Kebijakan itu rupanya membuat ibu korban yang berinisial AA sangat kecewa. Sebagai ibu, dia tidak tega melihat kondisi anaknyi saat ini. Sebab, anaknyi itu trauma untuk bertemu dengan orang. Lebih banyak menyendiri. Karena itu, dia merasa tidak mendapatkan keadilan.

Selain itu, AA secara tegas mengatakan bahwa kinerja penegak hukum lamban untuk menuntaskan kasus yang dialami anaknyi. ”Januari saya laporkan. Tapi, sampai sekarang perkaranya belum tuntas. Pelakunya belum disidang,” katanyi beberapa waktu lalu.

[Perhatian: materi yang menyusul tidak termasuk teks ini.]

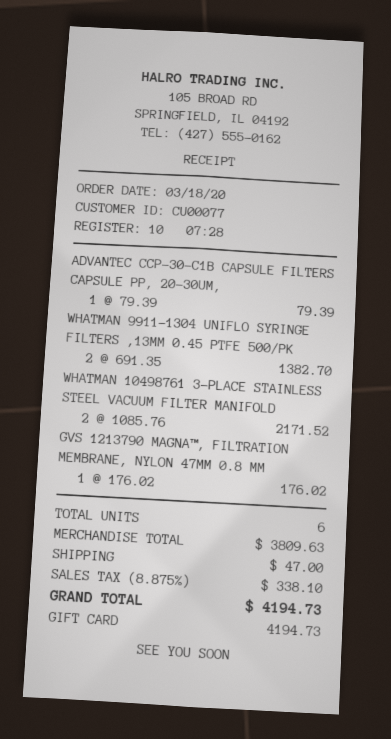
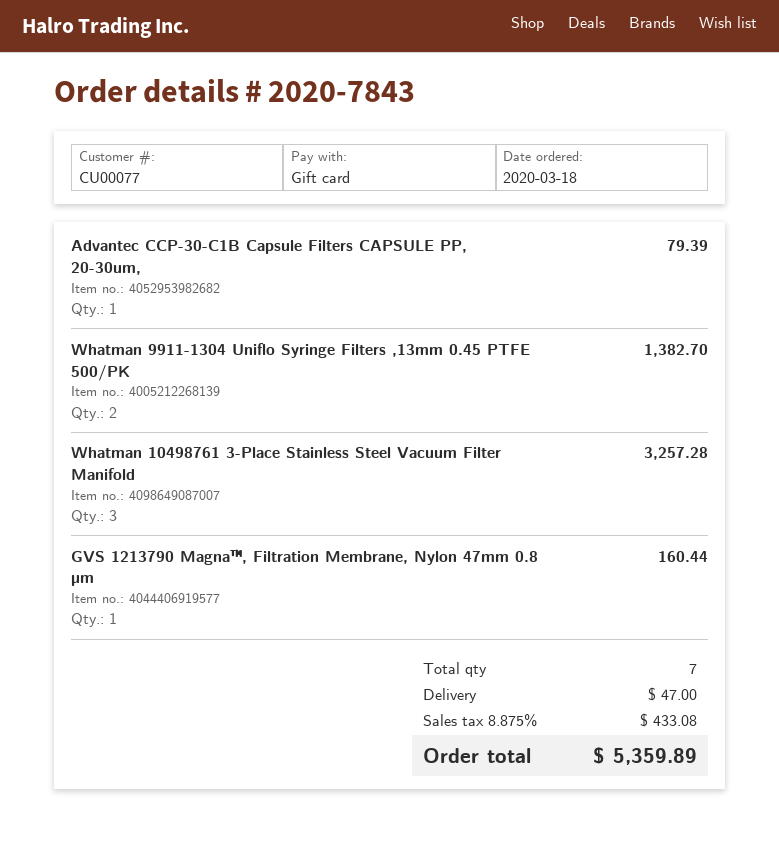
WHATMAN 10498761 3-PLACE STAINLESS STEEL VACUUM FILTER MANIFOLD: 2 for 2171.52 -> 3 for 3257.28
GVS 1213790 MAGNA™, FILTRATION MEMBRANE, NYLON 47MM 0.8 ΜM: 1 for 176.02 -> 1 for 160.44
total quantity: 6 -> 7
tax: 8.875% = 338.10 -> 8.875% = 433.08
total: 4194.73 -> 5359.89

Dia juga membantah jika tersangka dianggap sakit. Sebab, hingga saat ini pelaku itu masih sering mengikuti beberapa kegiatan. ”Waktu dipanggil penyidik, penasihat hukumnya membawa surat sakit. Katanya pelaku sakit darah tinggi,” bebernyi.

Perempuan itu mendapat informasi dari warga sekitar. Kakek itu sekarang sudah tinggal ke rumah anaknya di daerah Tambak Mayor. 

Ahli hukum pidana Universitas Bhayangkara (Ubhara) Surabaya M. Sholehuddin mengungkapkan, kebijakkan tidak menahan pelaku kejahatan yang telah ditetapkan tersangka itu merupakan kewenangan penyidik. Walau, kebijakan tersebut merupakan keputusan yang berisiko.

”Penahanan itu penilaian dari penyidik. Kalau penyidik tidak menahan, artinya penyidik sudah bertaruh dengan kewenangan. Ketika tersangka melakukan lagi tindak kriminalnya, ya konsekuensinya jabatannya bisa dicopot atasannya,” tegasnya. 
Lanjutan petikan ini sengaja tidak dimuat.